Here are some examples of whistles and bells:

Whistles

  • Enhancing the graphics. (Very small whistle!)

  • Keeping score: how many steps does the player take before reaching the goal? Lower scores are better… You’d need to enhance the display to render the score so far somehow.

  • Or, keeping time: display a countdown timer until the island floods completely.

Bells

  • Scuba: add an underwater swimming suit somewhere on the island. If the player finds it, and activates it (with ‘s’ for “swim”), allow them to swim through flooded cells for a limited window of time.

  • Engineer: allow the player to (press ‘b’ and) rebuild a flooded 5-by-5-cell region of the board, and raise it up 5 feet above the current water level.

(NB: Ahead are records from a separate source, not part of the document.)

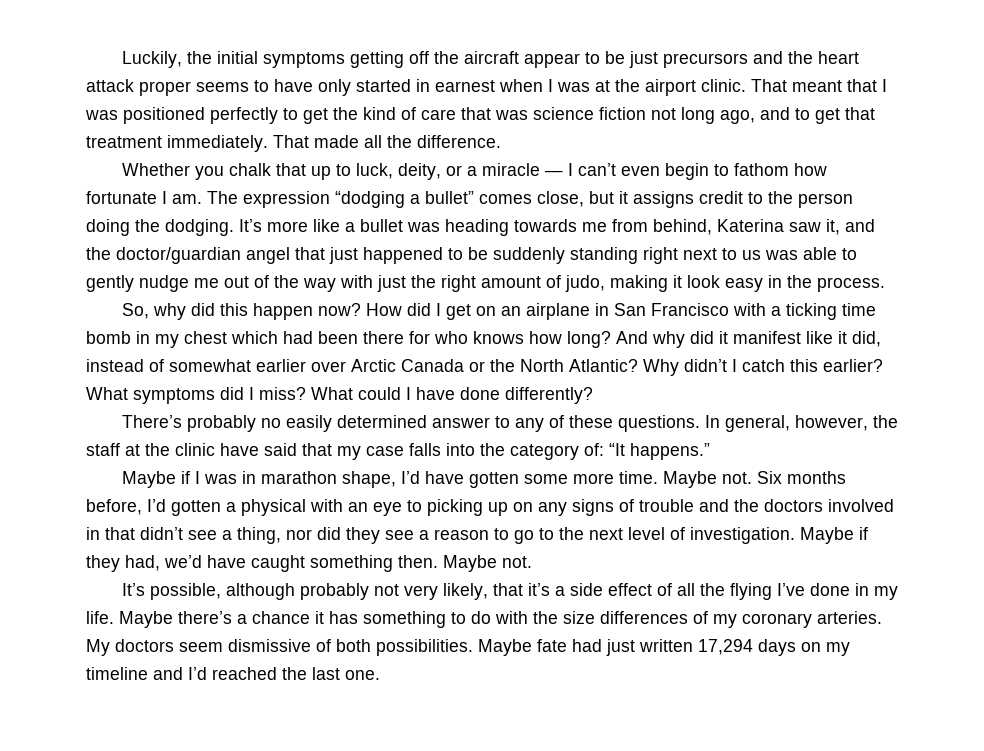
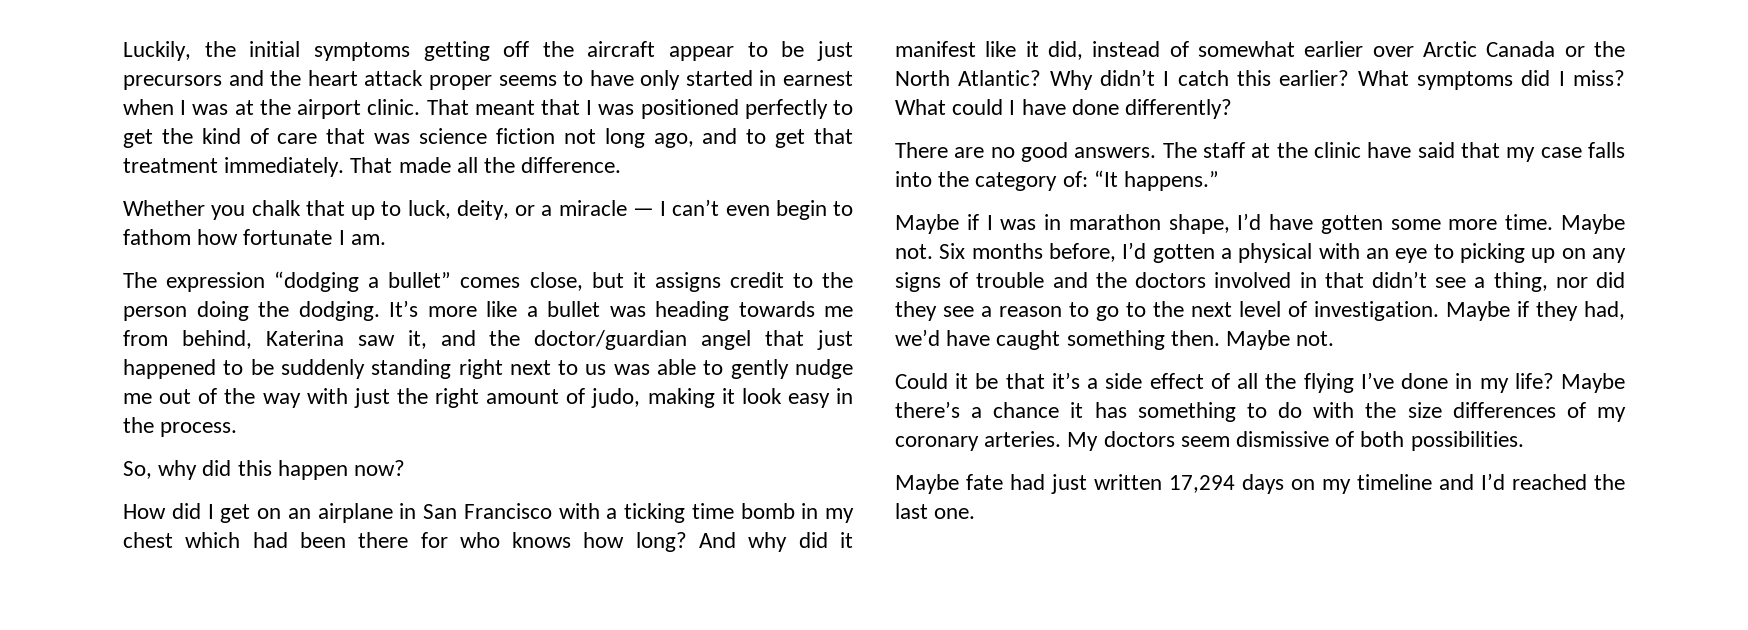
(202, 199) none -> (386, 239) //
(361, 309) none -> (406, 468) //
[121,415,898,432] There’s probably no easily determined answer to any of these questions. In general, however, the -> [895,142,1197,162] There are no good answers. The
[121,583,488,600] It’s possible, although probably not very likely, -> [895,373,999,389] Could it be
[86,611,114,624] life. -> [1514,373,1554,389] life?
(473, 647) none -> (1524, 441) //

  • Earthquake: at random, an earthquake can strike and trigger a landslide. In a landslide, find any cells that are more than 4 units higher than at least one of their neighbors. Have that cell lose 4 units of height, and distribute those lost 4 units of height evenly among all the neighbors that are shorter than it (i.e., a landslide can’t cause land to slide uphill!). Of course, once one cell slides, it may cause other cells to be more than 4 units taller than their neighbors, so repeat this procedure until everything stabilizes. NOTE: if a cell on the coastline is taller than 4 units, it can convert its neighbors from OceanCells to normal Cells, and you must carefully fix up all the links between cells.

  • Multiplayer: allow two players to search the island together. (Have the second player use ‘a’, ‘s’, ‘d’, ‘w’ to move.) Both players must make it to the helicopter to win the game.

  • Hard! (But very cool) Different island connectivity: You’ve implemented the island as a connected grid of squares. Try implementing the island as a connected grid of hexagons. To do this, you’d need:

    • To figure out how to render a hexagon. See The Image Library.
    • To figure out how to represent a hexagonal grid. You’ll need to update your Cell class to have six neighbors instead of four. You’ll also need to figure out how to represent a hexagonal grid using a normal ArrayList of Cell. (Hint: if you look at the rows of a hexagonal grid, every other row is “shifted” by half a cell-width, but there are the same number of cells in every row, so a regular ArrayList of Cell should still work.)
    • To figure out how to render a hexagonal grid. You’ll need a little bit of math to figure out the centers of each hexagon.
    • To figure out how to do terrain generation. Your code above will continue to work (since it operates over ArrayList of Double data), but will produce slightly strange-looking output. The analogue of generating terrain here is to use triangles, and to compute the midpoints of the sides…

To figure out user-input controls. I suggest using the letter ‘a’, ‘w’, ‘e’, ‘d’, ‘x’ and ‘z’, to mean their “obvious” directions (relative to the letter ‘s’ on the keyboard). If you also implement two-player mode, you’ll need to come up with different letters for that player and/or the island-resetting letters.

You are encouraged and welcome to think of other enhancements to the game; talk them over with the professors to determine if they are whistles or bells. Have fun!